> _GOAL OF THE EXERCISE_:
Return, exactly as written, all lines from the line containing "Espresso: 1 x 5.00 = 5.00 -> 1 x 4.00 = 4.00" to the end of the entries below, with both ends included.

[Image comparison data]
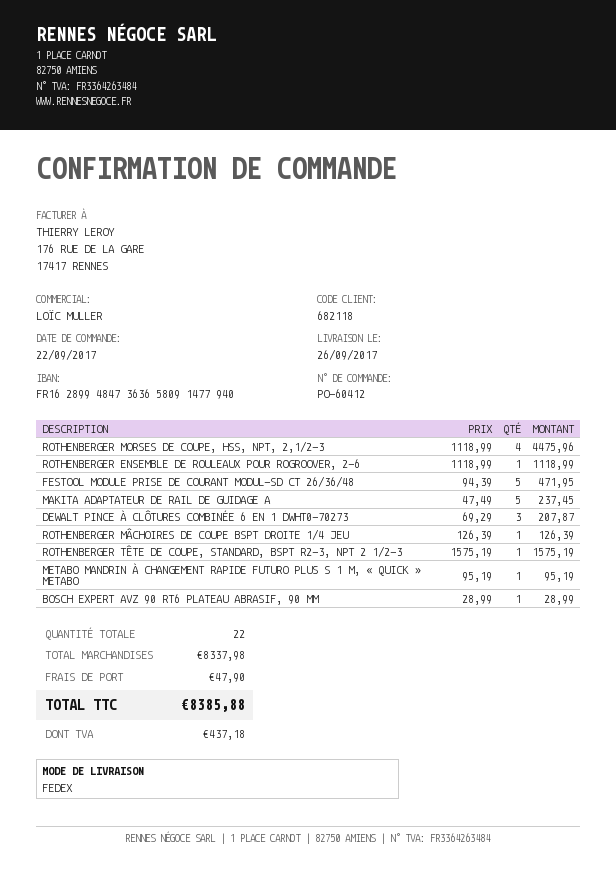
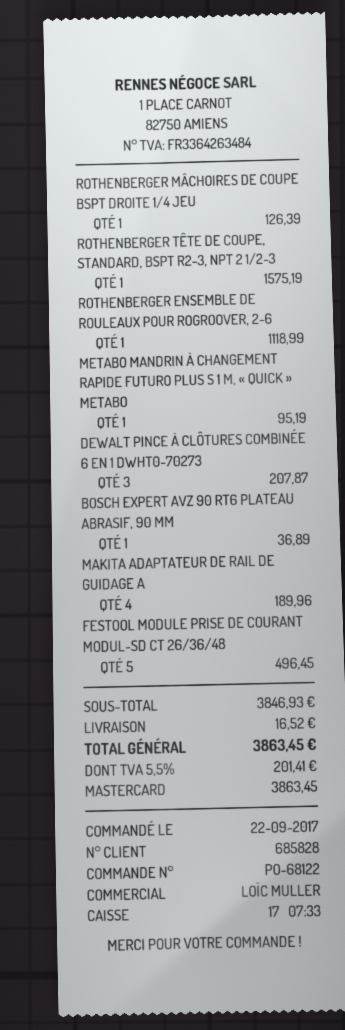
order number: PO-60412 -> PO-68122
customer number: 682118 -> 685828
ROTHENBERGER MORSES DE COUPE, HSS, NPT, 2,1/2-3: 4 for 4475.96 -> none
FESTOOL MODULE PRISE DE COURANT MODUL-SD CT 26/36/48: 5 for 471.95 -> 5 for 496.45
MAKITA ADAPTATEUR DE RAIL DE GUIDAGE A: 5 for 237.45 -> 4 for 189.96
BOSCH EXPERT AVZ 90 RT6 PLATEAU ABRASIF, 90 MM: 1 for 28.99 -> 1 for 36.89
subtotal: 8337.98 -> 3846.93
shipping: 47.90 -> 16.52
tax: 437.18 -> 201.41
total: 8385.88 -> 3863.45

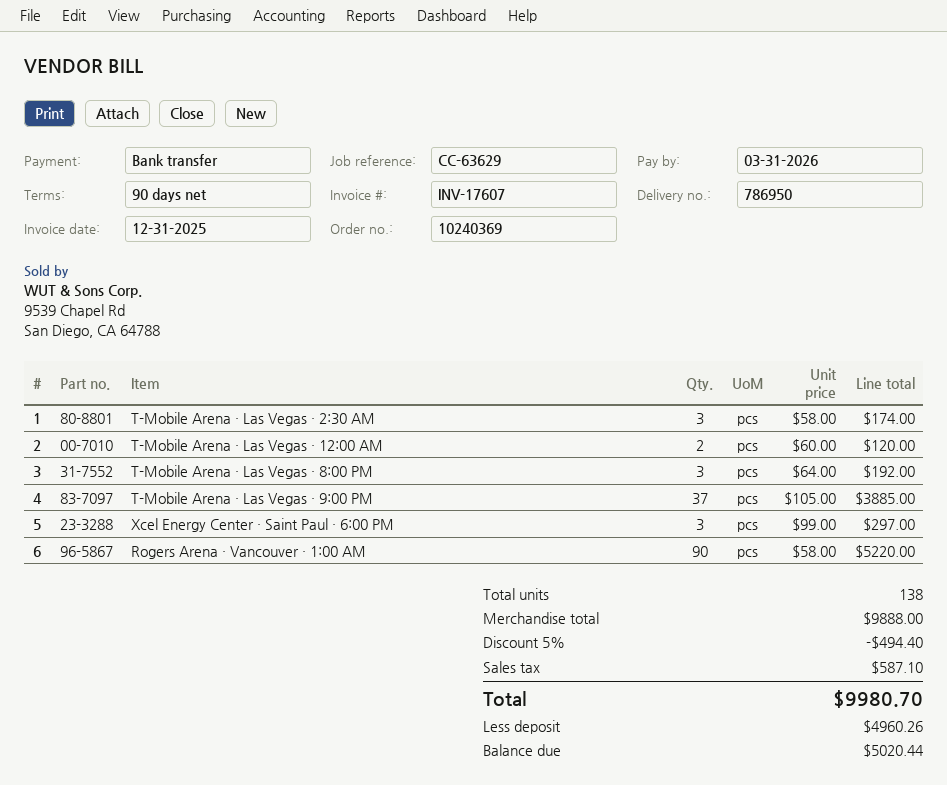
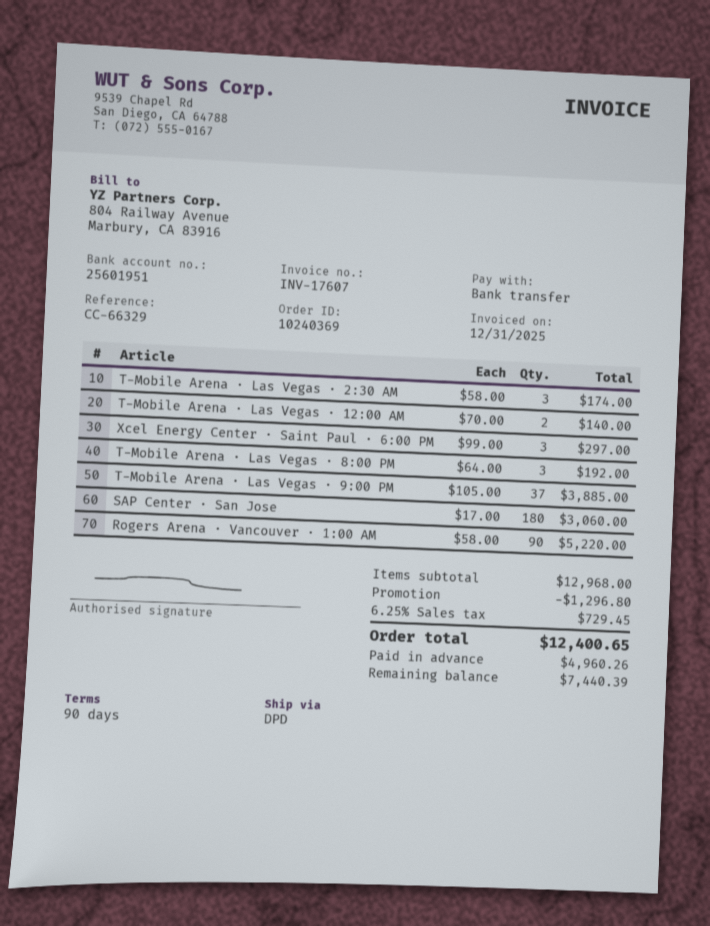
reference: CC-63629 -> CC-66329
T-Mobile Arena · Las Vegas · 12:00 AM: 2 x 60.00 = 120.00 -> 2 x 70.00 = 140.00
SAP Center · San Jose: none -> 180 x 17.00 = 3060.00
subtotal: 9888.00 -> 12968.00
discount: 494.40 -> 1296.80
tax: 587.10 -> 729.45
total: 9980.70 -> 12400.65
balance: 5020.44 -> 7440.39

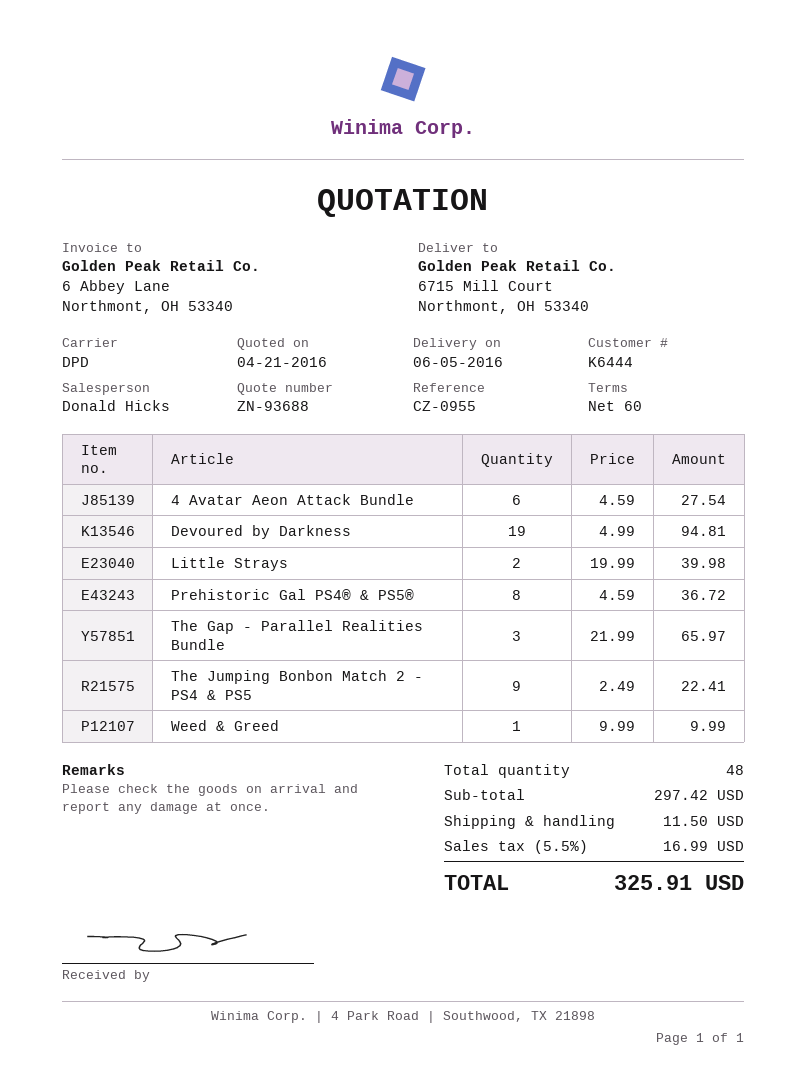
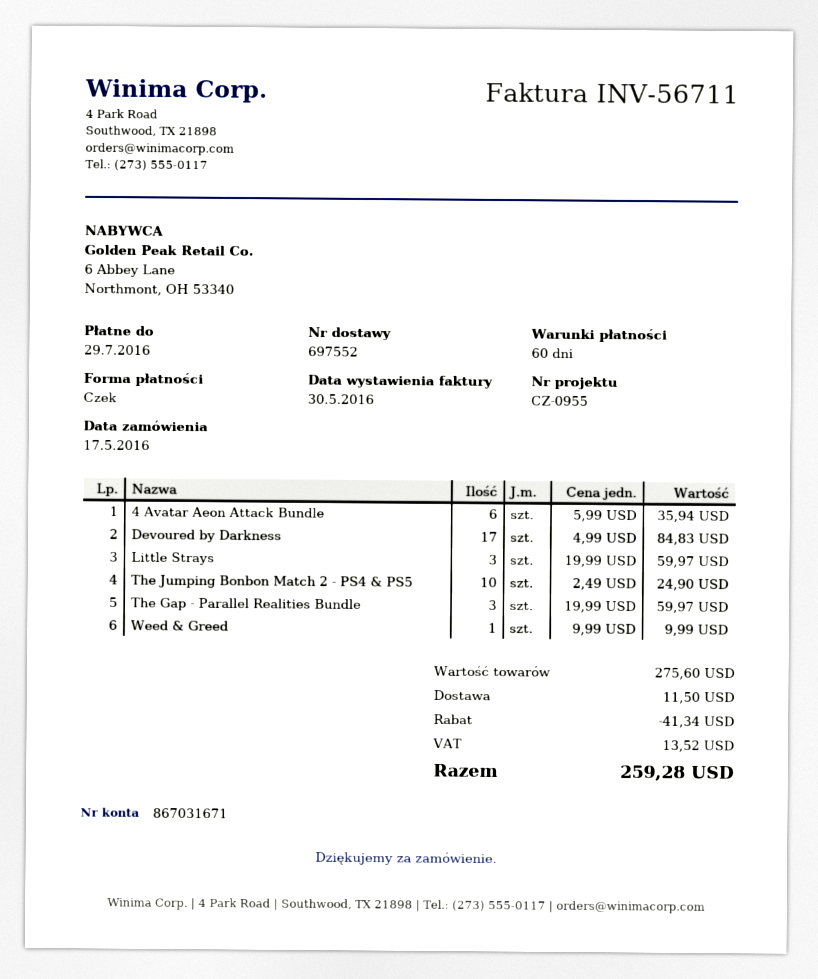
4 Avatar Aeon Attack Bundle: 6 x 4.59 = 27.54 -> 6 x 5.99 = 35.94
Devoured by Darkness: 19 x 4.99 = 94.81 -> 17 x 4.99 = 84.83
Little Strays: 2 x 19.99 = 39.98 -> 3 x 19.99 = 59.97
Prehistoric Gal PS4® & PS5®: 8 x 4.59 = 36.72 -> none
The Gap - Parallel Realities Bundle: 3 x 21.99 = 65.97 -> 3 x 19.99 = 59.97
The Jumping Bonbon Match 2 - PS4 & PS5: 9 x 2.49 = 22.41 -> 10 x 2.49 = 24.90
subtotal: 297.42 -> 275.60
discount: none -> 41.34
tax: 16.99 -> 13.52
total: 325.91 -> 259.28

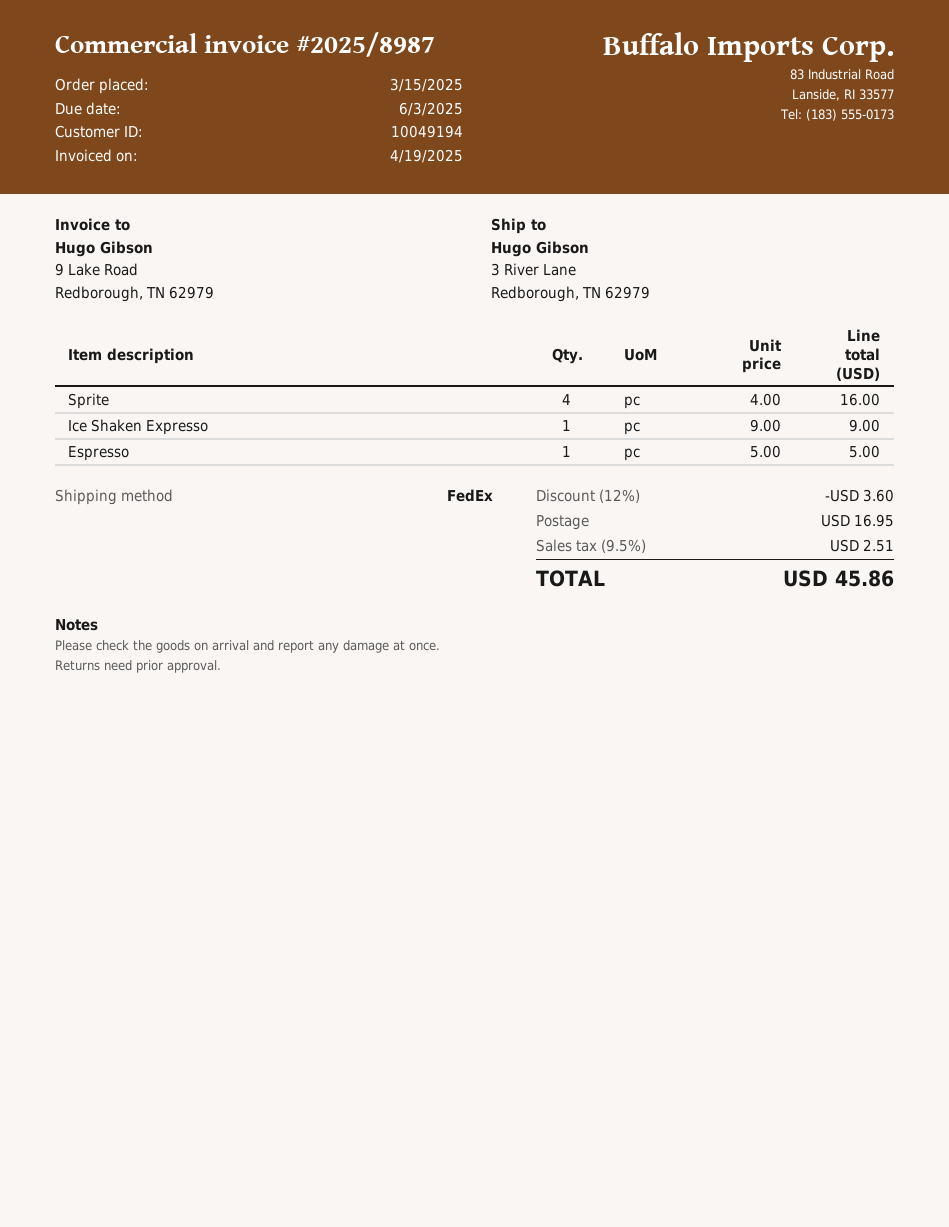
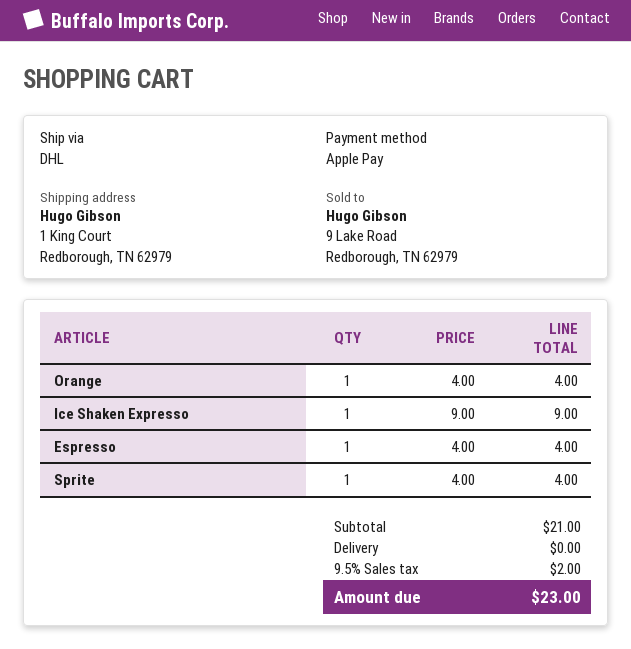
shipping method: FedEx -> DHL
ship to: 3 River Lane, Redborough, TN 62979 -> 1 King Court, Redborough, TN 62979
Sprite: 4 x 4.00 = 16.00 -> 1 x 4.00 = 4.00
Espresso: 1 x 5.00 = 5.00 -> 1 x 4.00 = 4.00
Orange: none -> 1 x 4.00 = 4.00
discount: 12% = 3.60 -> none
shipping: 16.95 -> 0.00
tax: 9.5% = 2.51 -> 9.5% = 2.00
total: 45.86 -> 23.00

> _ANSWER TO THE PROBLEM_:
Espresso: 1 x 5.00 = 5.00 -> 1 x 4.00 = 4.00
Orange: none -> 1 x 4.00 = 4.00
discount: 12% = 3.60 -> none
shipping: 16.95 -> 0.00
tax: 9.5% = 2.51 -> 9.5% = 2.00
total: 45.86 -> 23.00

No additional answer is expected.